Dementia Risk Raises with the Presence of Diabetes and Heart Disease: Know Why

To explore that, researchers examined twins over the age of 60 who were registered in the Swedish Twin Registry between March 1998 and December 2002. In that study, more than 17,000 individuals were categorized based on whether they had one or more cardiometabolic diseases or whether they were free of these conditions.

All study participants were cognitively healthy at the beginning of the study. The participant’s health status was monitored for up to 18 years, allowing the researchers to establish who eventually developed dementia and who did not.

They discovered that cardiometabolic multimorbidity is linked to a more than doubled risk of vascular dementia and a 50 percent increased risk of Alzheimer’s disease.

For each cardiometabolic disease, the person had, the risk of all types of dementia increased by 42 percent. The corresponding figure for Alzheimer’s disease is 26 percent and 64 percent for vascular dementia.

They also found that the risk of developing dementia was higher if a person was diagnosed with cardiometabolic diseases in middle age compared to if those diseases developed later in life.

Then researchers took a closer look at about 400 specific pairs of twins from the study population that was ‘mismatched’ – that is, the two twins in a pair differed from each other in terms of both the prevalence of cardiometabolic disease and the possible development of dementia.
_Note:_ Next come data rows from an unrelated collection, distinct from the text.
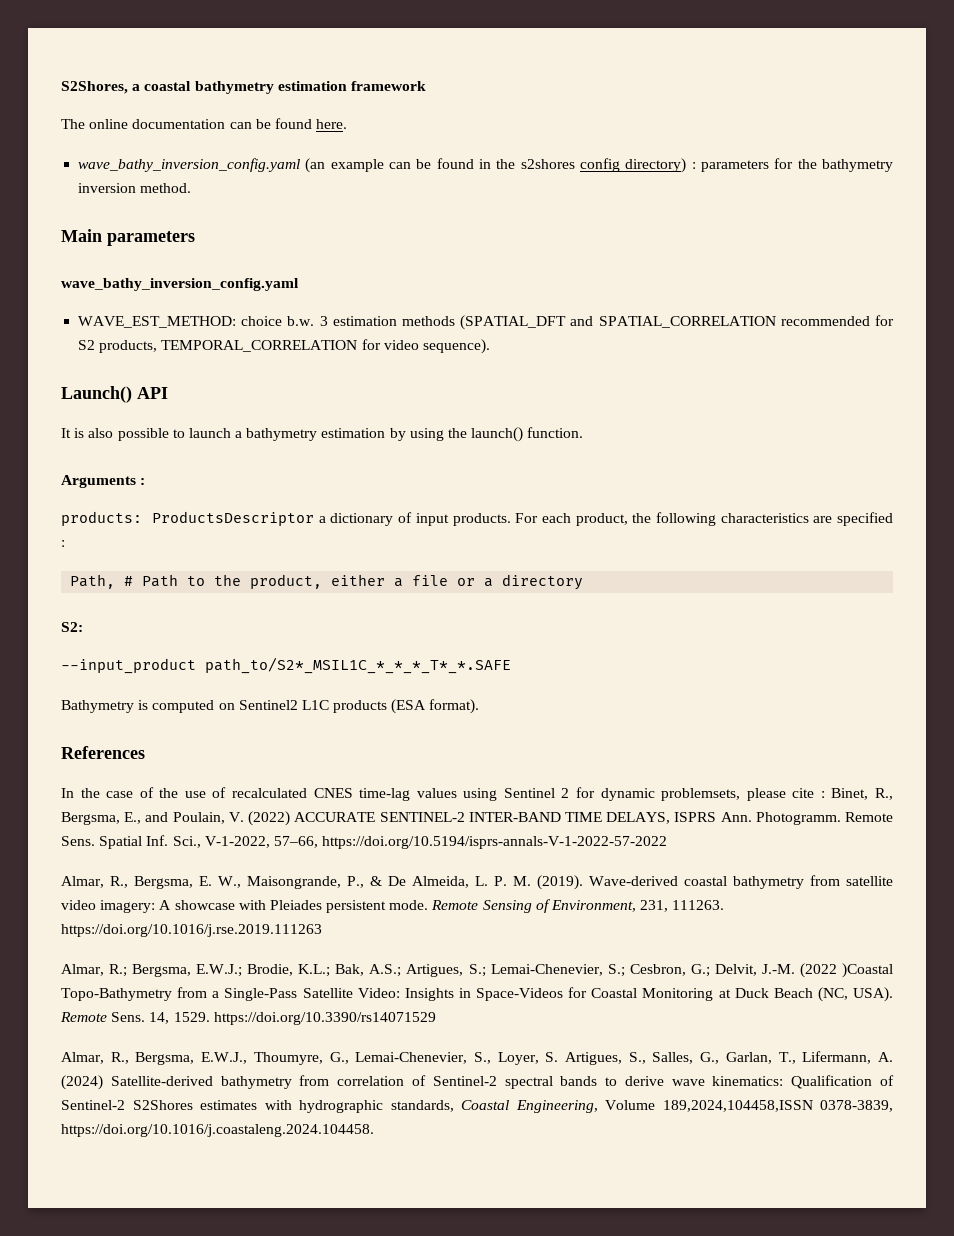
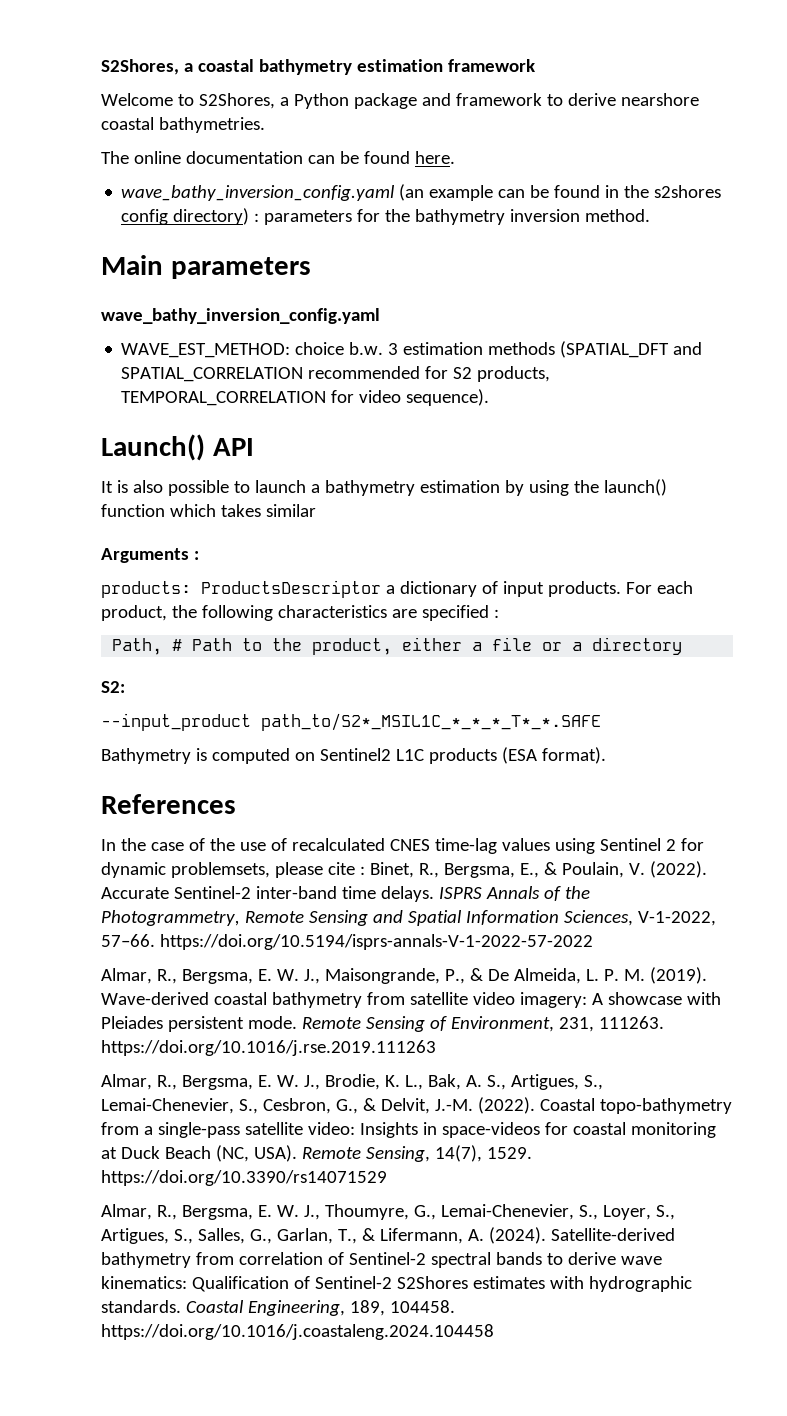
+ Welcome to S2Shores, a Python package and framework to derive nearshore coastal bathymetries.
- It is also possible to launch a bathymetry estimation by using the launch() function.
+ It is also possible to launch a bathymetry estimation by using the launch() function which takes similar
- In the case of the use of recalculated CNES time-lag values using Sentinel 2 for dynamic problemsets, please cite : Binet, R., Bergsma, E., and Poulain, V. (2022) ACCURATE SENTINEL-2 INTER-BAND TIME DELAYS, ISPRS Ann. Photogramm. Remote Sens. Spatial Inf. Sci., V-1-2022, 57–66, https://doi.org/10.5194/isprs-annals-V-1-2022-57-2022
+ In the case of the use of recalculated CNES time-lag values using Sentinel 2 for dynamic problemsets, please cite : Binet, R., Bergsma, E., & Poulain, V. (2022). Accurate Sentinel-2 inter-band time delays. ISPRS Annals of the Photogrammetry, Remote Sensing and Spatial Information Sciences, V-1-2022, 57–66. https://doi.org/10.5194/isprs-annals-V-1-2022-57-2022
- Almar, R., Bergsma, E. W., Maisongrande, P., & De Almeida, L. P. M. (2019).
+ Almar, R., Bergsma, E. W. J., Maisongrande, P., & De Almeida, L. P. M. (2019).
- Almar, R.; Bergsma, E.W.J.; Brodie, K.L.; Bak, A.S.; Artigues, S.; Lemai-Chenevier, S.; Cesbron, G.; Delvit, J.-M. (2022 )Coastal Topo-Bathymetry from a Single-Pass Satellite Video: Insights in Space-Videos for Coastal Monitoring at Duck Beach (NC, USA).
+ Almar, R., Bergsma, E. W. J., Brodie, K. L., Bak, A. S., Artigues, S., Lemai-Chenevier, S., Cesbron, G., & Delvit, J.-M. (2022). Coastal topo-bathymetry from a single-pass satellite video: Insights in space-videos for coastal monitoring at Duck Beach (NC, USA).
- Remote Sens. 14, 1529. https://doi.org/10.3390/rs14071529
+ Remote Sensing, 14(7), 1529. https://doi.org/10.3390/rs14071529
- Almar, R., Bergsma, E.W.J., Thoumyre, G., Lemai-Chenevier, S., Loyer, S. Artigues, S., Salles, G., Garlan, T., Lifermann, A. (2024) Satellite-derived bathymetry from correlation of Sentinel-2 spectral bands to derive wave kinematics: Qualification of Sentinel-2 S2Shores estimates with hydrographic standards, Coastal Engineering, Volume 189,2024,104458,ISSN 0378-3839, https://doi.org/10.1016/j.coastaleng.2024.104458.
+ Almar, R., Bergsma, E. W. J., Thoumyre, G., Lemai-Chenevier, S., Loyer, S., Artigues, S., Salles, G., Garlan, T., & Lifermann, A. (2024). Satellite-derived bathymetry from correlation of Sentinel-2 spectral bands to derive wave kinematics: Qualification of Sentinel-2 S2Shores estimates with hydrographic standards. Coastal Engineering, 189, 104458. https://doi.org/10.1016/j.coastaleng.2024.104458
Among the mismatched dizygotic twins who share 50 percent of their genes, the twin with the cardiometabolic disease was more likely to also be the one who developed dementia.

However, among mismatched pairs of identical twins who are genetic copies of each other, the risk of dementia was similar for both twins regardless of cardiometabolic disease status. The results suggest that the same genetic factors may contribute to both cardiometabolic diseases and dementia.